Aer Lingus and Goal teamed up to fly emergency medical equipment, aqua tabs, water, food, shelter materials and other items to the stricken country to aid those who lost everything in the super typhoon over a fortnight ago.
A specially commissioned flight left Dublin Airport yesterday morning carrying the supplies and landed in Dubai at 7.55pm, local time, last night.
From there, Goal will arrange onward transportation of the stocks to the Philippines, where they will be distributed by the aid agency over the coming days and weeks.
The aid arriving today is much-needed, said Julien Behal, a photojournalist with Maxwell's photo agency, who travelled to the Philippines with Goal last week.
"The devastation there is unbelievable. People literally had their entire homes and every trace of themselves wiped completely away," he said.
Some 11 million people are affected, with 500,000 left homeless. "There were bodies literally everywhere, almost like you'd see bags of rubbish left out for collection in Dublin on every street corner, and then the smell. It was just horrendous stuff," Mr Behal added.
Firms nationwide responded to Goal's request for aid stocks.
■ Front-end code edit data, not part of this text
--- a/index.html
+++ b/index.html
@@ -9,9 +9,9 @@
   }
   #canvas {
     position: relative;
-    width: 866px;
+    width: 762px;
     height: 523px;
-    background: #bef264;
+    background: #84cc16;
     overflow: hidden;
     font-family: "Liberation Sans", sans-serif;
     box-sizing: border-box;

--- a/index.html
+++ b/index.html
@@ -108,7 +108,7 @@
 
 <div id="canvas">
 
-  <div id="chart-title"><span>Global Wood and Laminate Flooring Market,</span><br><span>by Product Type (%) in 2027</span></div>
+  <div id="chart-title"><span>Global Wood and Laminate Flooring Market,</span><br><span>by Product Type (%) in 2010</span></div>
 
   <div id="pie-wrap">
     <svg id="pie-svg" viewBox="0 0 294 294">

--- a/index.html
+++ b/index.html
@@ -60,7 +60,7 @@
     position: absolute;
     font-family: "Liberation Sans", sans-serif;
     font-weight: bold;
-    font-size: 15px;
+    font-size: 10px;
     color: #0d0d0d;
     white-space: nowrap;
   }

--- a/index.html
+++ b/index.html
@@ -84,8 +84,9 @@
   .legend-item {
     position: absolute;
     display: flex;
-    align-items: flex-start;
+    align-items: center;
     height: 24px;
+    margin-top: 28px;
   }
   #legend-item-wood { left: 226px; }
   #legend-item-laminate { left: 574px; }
The Irish Defence Forces donated materials valued at almost €60,000, while the Construction Industry Federation provided €10,000 worth of stock.
"Once again, the people of Ireland have been extraordinarily generous, particularly considering the short timeframe we were operating in," said Goal chief Barry Andrews.
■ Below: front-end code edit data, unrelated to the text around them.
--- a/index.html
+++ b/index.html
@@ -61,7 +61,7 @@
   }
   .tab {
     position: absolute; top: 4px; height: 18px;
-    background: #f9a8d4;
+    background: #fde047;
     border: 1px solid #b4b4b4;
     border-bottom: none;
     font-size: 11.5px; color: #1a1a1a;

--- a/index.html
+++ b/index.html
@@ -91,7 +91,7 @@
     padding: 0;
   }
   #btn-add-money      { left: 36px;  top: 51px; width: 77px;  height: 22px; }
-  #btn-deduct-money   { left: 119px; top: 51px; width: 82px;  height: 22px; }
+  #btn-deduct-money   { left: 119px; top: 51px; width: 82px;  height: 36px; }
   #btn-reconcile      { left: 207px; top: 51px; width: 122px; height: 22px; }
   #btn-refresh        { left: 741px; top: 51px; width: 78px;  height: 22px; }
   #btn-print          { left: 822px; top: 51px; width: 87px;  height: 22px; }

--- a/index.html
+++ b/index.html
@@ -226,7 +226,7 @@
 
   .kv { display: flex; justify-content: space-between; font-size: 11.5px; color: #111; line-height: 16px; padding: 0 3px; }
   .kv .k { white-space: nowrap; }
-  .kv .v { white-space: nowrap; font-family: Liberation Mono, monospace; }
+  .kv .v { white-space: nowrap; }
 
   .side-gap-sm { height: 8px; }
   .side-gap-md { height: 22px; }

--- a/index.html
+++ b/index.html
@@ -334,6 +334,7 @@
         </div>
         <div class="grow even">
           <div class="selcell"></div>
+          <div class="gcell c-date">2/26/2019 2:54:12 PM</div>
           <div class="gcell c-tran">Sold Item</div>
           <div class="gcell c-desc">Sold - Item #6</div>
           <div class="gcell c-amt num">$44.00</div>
"I would also like to sincerely thank everyone at Aer Lingus for arranging this flight, and for the cockpit, cabin crew and operations staff employees, who volunteered their free time."
Goal has reached almost 17,000 people across Leyte and Panay, and it is planning more distributions in Tacloban city.
A team of government experts is to travel to the Philippines this week to assess how Ireland can best assist the country to recover from the devastating effects of Typhoon Haiyan.
Foreign Affairs Minister Eamon Gilmore said Ireland was quick to respond to the immense suffering. However, while the world's cameras are "moving on", millions of Filipino citizens remain homeless, their livelihoods destroyed and their families at risk.
"We have charged the team with assessing how Ireland can be most effective in responding to the longer-term needs of communities in the Philippines," the Tanaiste added.